What are the best stones out there (in your opinion)? Best stones for your buck? Best stone lineup? And any favorites for particular grits (or for particular knives). THANKS!:spin chair:


----------



## Matus (Apr 3, 2017)

Nah, that is too simple of a question for the topic  Really depends on one's taste. You will need to try different ones to see what your preference is. For example I was on and off a bit with soaking stones, but since I finally started to permasoak my Gesshin 400, 2000, 4000 and Bester 220 I started to appreciate them even more - fast stones with good feedback even if not with the smoothest feel. There there are stones like JNS 300, JNS 1000 or Gesshin 320, 1500, 3000 which feel more smoother even if not that brutally fast.

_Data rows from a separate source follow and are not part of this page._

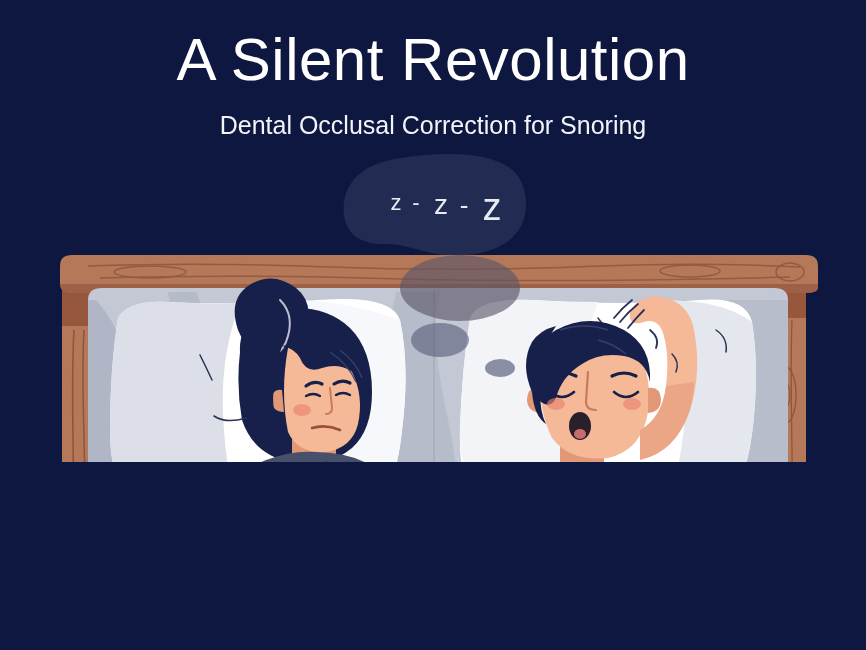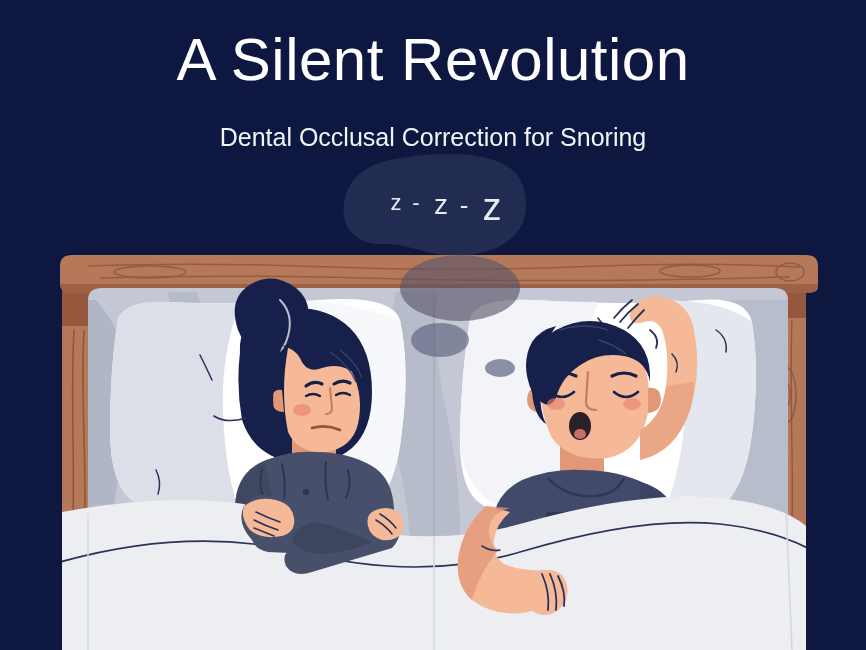--- a/index.html
+++ b/index.html
@@ -1,36 +1,36 @@
 <!DOCTYPE html>
 <html><head>
 <meta charset="utf-8">
 <style>
   html,body{margin:0;padding:0;}
   body{
     width:866px;height:650px;overflow:hidden;
     background:#0d1740;
     font-family:"Liberation Sans", sans-serif;
   }
-  #stage{position:relative;width:866px;height:650px;overflow:hidden;background:#0d1740;}
+  #stage{position:relative;width:866px;height:462px;overflow:hidden;background:#0d1740;}
 
   
   .header{position:absolute;left:0;top:0;width:866px;text-align:center;z-index:40;}
   .title{
     margin:0;padding:0;
     font-family:"Liberation Sans", sans-serif;
     font-weight:300;
     font-size:60px;
     line-height:1;
     letter-spacing:0.5px;
     color:#ffffff;
     padding-top:30px;
   }
   .subtitle{
-    margin:12px;padding:0;
+    margin:0;padding:0;
     font-family:"Liberation Sans", sans-serif;
     font-weight:400;
     font-size:25px;
     line-height:1;
     color:#f2f4f8;
     padding-top:23px;
   }
 
   
   .illus{position:absolute;left:0;top:0;width:866px;height:650px;z-index:10;}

Then you have stones like JNS 800 or JNS Red Aoto - softer, make a nice kasumi finish. Then there is Watanabe #1000 stone which is, without a question, the fastest medium grit I have used (the feel is just OK). And then there is a whole zoo of another great stones I hve not used yet.


----------



## foody518 (Apr 3, 2017)

Matus, how would you compare the speed of Gesshin 2000 to the Watanabe AI 1000?


----------



## Badgertooth (Apr 3, 2017)

Best is impossible to determine but if you held a gun to my head and made me choose just a few stones my abridged lineup would be as follows

Bester 400 - no reason, my experience with coarse is limited to it and Naniwa 220 and I just prefer it as it's easier to flatten even if that flattening is more often.

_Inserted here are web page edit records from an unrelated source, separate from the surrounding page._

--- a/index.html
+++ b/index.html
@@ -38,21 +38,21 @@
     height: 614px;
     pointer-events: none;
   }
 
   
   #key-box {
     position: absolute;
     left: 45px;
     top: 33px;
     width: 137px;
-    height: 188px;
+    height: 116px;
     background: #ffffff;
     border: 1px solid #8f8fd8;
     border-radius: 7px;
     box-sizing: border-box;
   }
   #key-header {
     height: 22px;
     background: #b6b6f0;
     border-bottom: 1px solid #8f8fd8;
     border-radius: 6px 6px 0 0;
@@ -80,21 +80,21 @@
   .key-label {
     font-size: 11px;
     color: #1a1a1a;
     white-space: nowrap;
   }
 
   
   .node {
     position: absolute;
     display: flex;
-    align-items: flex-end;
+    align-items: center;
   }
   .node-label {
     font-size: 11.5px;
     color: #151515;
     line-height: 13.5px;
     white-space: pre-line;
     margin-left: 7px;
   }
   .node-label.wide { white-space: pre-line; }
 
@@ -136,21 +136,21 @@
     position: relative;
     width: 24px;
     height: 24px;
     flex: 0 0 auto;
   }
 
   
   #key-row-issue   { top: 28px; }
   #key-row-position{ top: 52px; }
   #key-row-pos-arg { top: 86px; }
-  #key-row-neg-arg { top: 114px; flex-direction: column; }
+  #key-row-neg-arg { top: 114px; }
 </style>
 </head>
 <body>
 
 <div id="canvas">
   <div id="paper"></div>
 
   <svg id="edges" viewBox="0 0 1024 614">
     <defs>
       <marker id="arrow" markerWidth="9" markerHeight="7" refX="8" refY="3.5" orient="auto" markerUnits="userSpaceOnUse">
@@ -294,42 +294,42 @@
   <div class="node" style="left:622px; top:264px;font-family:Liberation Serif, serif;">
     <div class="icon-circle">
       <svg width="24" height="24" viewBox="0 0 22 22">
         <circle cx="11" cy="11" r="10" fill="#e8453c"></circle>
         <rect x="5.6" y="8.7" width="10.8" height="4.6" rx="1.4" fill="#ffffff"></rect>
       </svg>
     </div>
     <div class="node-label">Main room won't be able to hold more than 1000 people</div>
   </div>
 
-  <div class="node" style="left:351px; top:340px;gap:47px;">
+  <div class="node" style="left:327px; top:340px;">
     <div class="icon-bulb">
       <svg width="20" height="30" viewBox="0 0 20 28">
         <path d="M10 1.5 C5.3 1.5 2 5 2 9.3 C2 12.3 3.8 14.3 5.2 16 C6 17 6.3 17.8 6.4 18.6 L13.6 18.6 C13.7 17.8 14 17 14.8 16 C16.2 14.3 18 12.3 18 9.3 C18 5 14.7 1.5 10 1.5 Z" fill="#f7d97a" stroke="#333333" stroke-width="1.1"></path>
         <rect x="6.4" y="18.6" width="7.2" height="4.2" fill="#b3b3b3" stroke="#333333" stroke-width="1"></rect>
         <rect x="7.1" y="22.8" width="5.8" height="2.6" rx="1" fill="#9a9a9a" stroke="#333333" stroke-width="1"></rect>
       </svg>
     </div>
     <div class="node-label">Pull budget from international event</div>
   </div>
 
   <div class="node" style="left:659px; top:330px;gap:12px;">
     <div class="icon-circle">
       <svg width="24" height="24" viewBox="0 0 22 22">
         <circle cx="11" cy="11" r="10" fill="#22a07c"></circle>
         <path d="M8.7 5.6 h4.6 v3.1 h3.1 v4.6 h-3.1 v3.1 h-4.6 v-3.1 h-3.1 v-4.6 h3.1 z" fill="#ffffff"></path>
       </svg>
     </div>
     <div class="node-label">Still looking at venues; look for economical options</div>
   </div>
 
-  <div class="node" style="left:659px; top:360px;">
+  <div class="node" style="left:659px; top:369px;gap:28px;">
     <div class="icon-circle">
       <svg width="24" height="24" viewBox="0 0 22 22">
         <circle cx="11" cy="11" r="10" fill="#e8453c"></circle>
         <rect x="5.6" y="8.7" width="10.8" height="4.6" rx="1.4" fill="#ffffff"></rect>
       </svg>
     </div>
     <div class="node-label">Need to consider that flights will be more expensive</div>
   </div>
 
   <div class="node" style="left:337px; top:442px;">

King Hyper 1000 - fast, aggressive, leaves a nice edge and a nice finish

Aizu - the perfect bridging stone 

Maruoyama shiro suita - gets you the rest of the way with finishing and sentimentality as it's the first nice jnat I bought


----------



## Matus (Apr 3, 2017)

foody518 said:


> Matus, how would you compare the speed of Gesshin 2000 to the Watanabe AI 1000?



Watanabe #1000 is faster then Gesshin 2000 (though the Gesshin is very fast for its grit), the difference in finish is obvious though. Gesshin 2k can be used after 400 stones, the Watanabe even directly after 220. Both are relatively hard. Gesshin feels nicer, but to give a better idea on these two feel I will have to use them side by side what is not possible at the moment as the Watanabe is on loan to a friend and I will only have it back in about a month.


----------



## foody518 (Apr 3, 2017)

Thanks Matus


----------



## ABranson (Apr 3, 2017)

Could anyone suggests where I could do some reading on stones, materials they are made from, differences, etc? Looking for a stones 101. Lol


----------



## mikaelsan (Apr 3, 2017)

I'm in no way qualified to recommend stones compared to each other, but my 3 favourite so far is my one two punch - akamusa then welsh slate, hair pooping sharp in few minutes, and Mac 1000 that I suspect is actually king deluxe 1000 on carbon knives and cladding


----------



## brooksie967 (Apr 3, 2017)

220 Shapton M24
500 shapton glass double thick
1000 naniwa chosera
At this point I have a variety of suita and softer tomae stones that I use and it really depends on which works best with the steel. Different makers use different cladding (I don't have anything honyaki) and they all react differently so I plan accordingly.


----------



## foody518 (Apr 3, 2017)

ABranson said:


> Could anyone suggests where I could do some reading on stones, materials they are made from, differences, etc? Looking for a stones 101. Lol



http://www.toolsfromjapan.com/wordpress/?p=539


----------



## Ruso (Apr 3, 2017)

From all the stones I have, Gesshin 2K is my favorite.


----------



## Matus (Apr 3, 2017)

OK, my current fav. lineup is Gesshin 400, Gesshin 2000, Gesshin Synthetic natural. I also like JNS 300 very much, it leaves a very uniform scratch pattern, but is not quite as fast as the Gesshin 400. If I would be putting a S&G setup I would build it around Watanabe #1000 stone - probably Gesshib 320 (or JNS 300), Watanabe #1000 and Gesshin Synthetic Natural.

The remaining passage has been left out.